··· Dataset excerpts ···

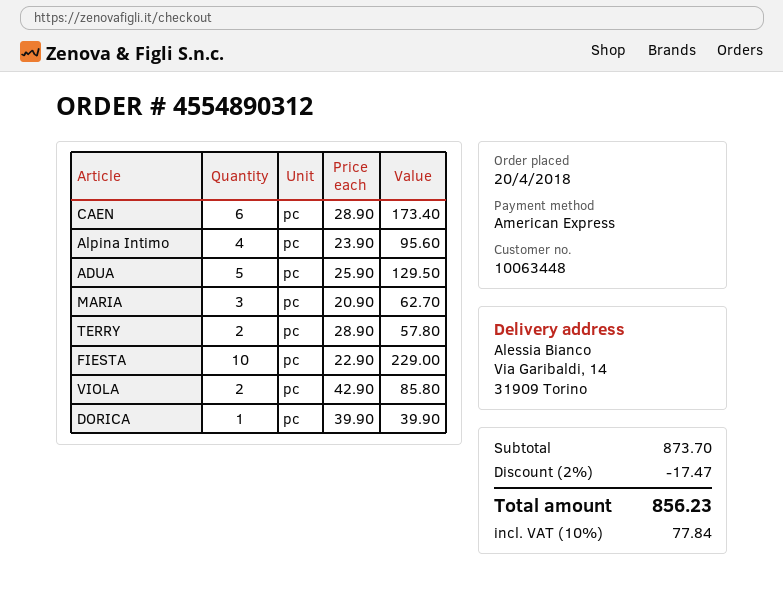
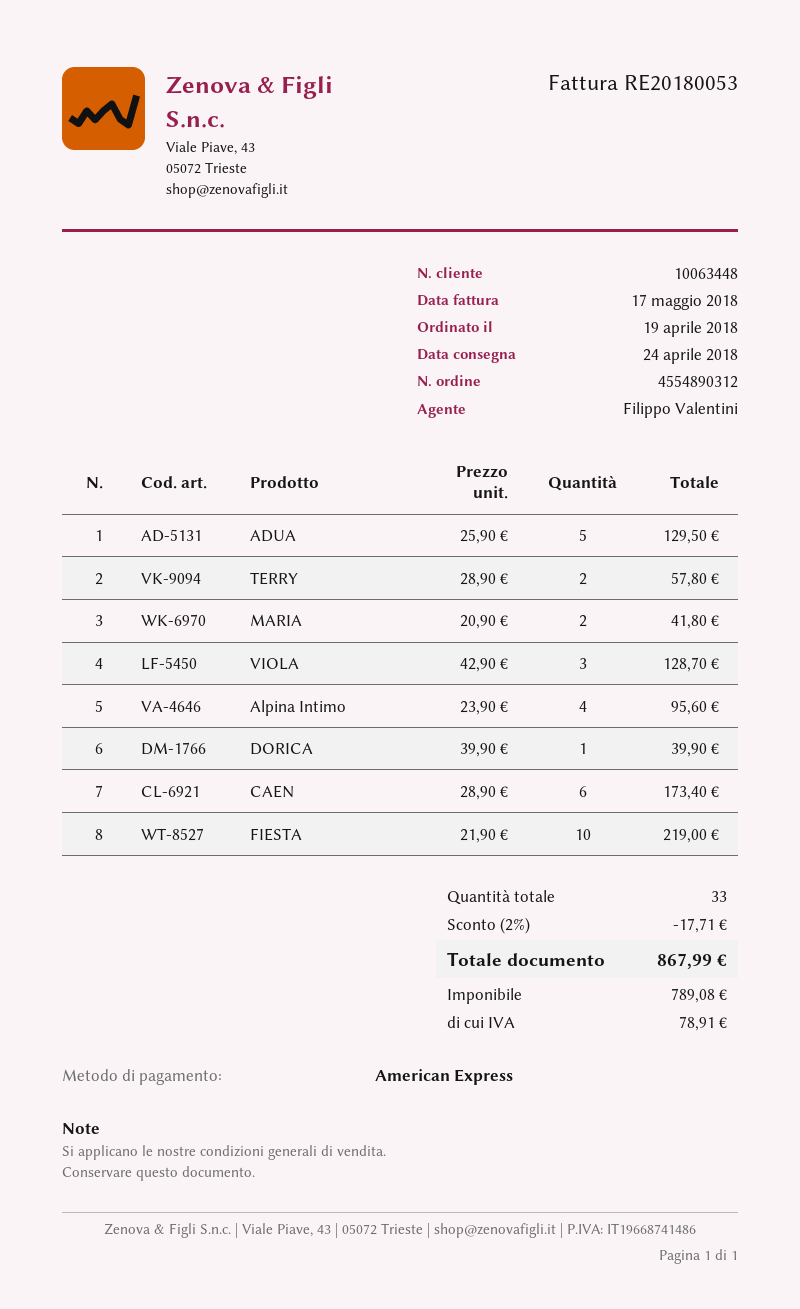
order date: 2018-04-20 -> 2018-04-19
MARIA: 3 x 20.90 = 62.70 -> 2 x 20.90 = 41.80
FIESTA: 10 x 22.90 = 229.00 -> 10 x 21.90 = 219.00
VIOLA: 2 x 42.90 = 85.80 -> 3 x 42.90 = 128.70
discount: 2% = 17.47 -> 2% = 17.71
tax: 77.84 -> 78.91
total: 856.23 -> 867.99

···

■ Work to be completed ■
Whenever a line holds a picture, print that line without the picture. All other data must be output exactly.

■ Solution for this task ■
order date: 2018-04-20 -> 2018-04-19
MARIA: 3 x 20.90 = 62.70 -> 2 x 20.90 = 41.80
FIESTA: 10 x 22.90 = 229.00 -> 10 x 21.90 = 219.00
VIOLA: 2 x 42.90 = 85.80 -> 3 x 42.90 = 128.70
discount: 2% = 17.47 -> 2% = 17.71
tax: 77.84 -> 78.91
total: 856.23 -> 867.99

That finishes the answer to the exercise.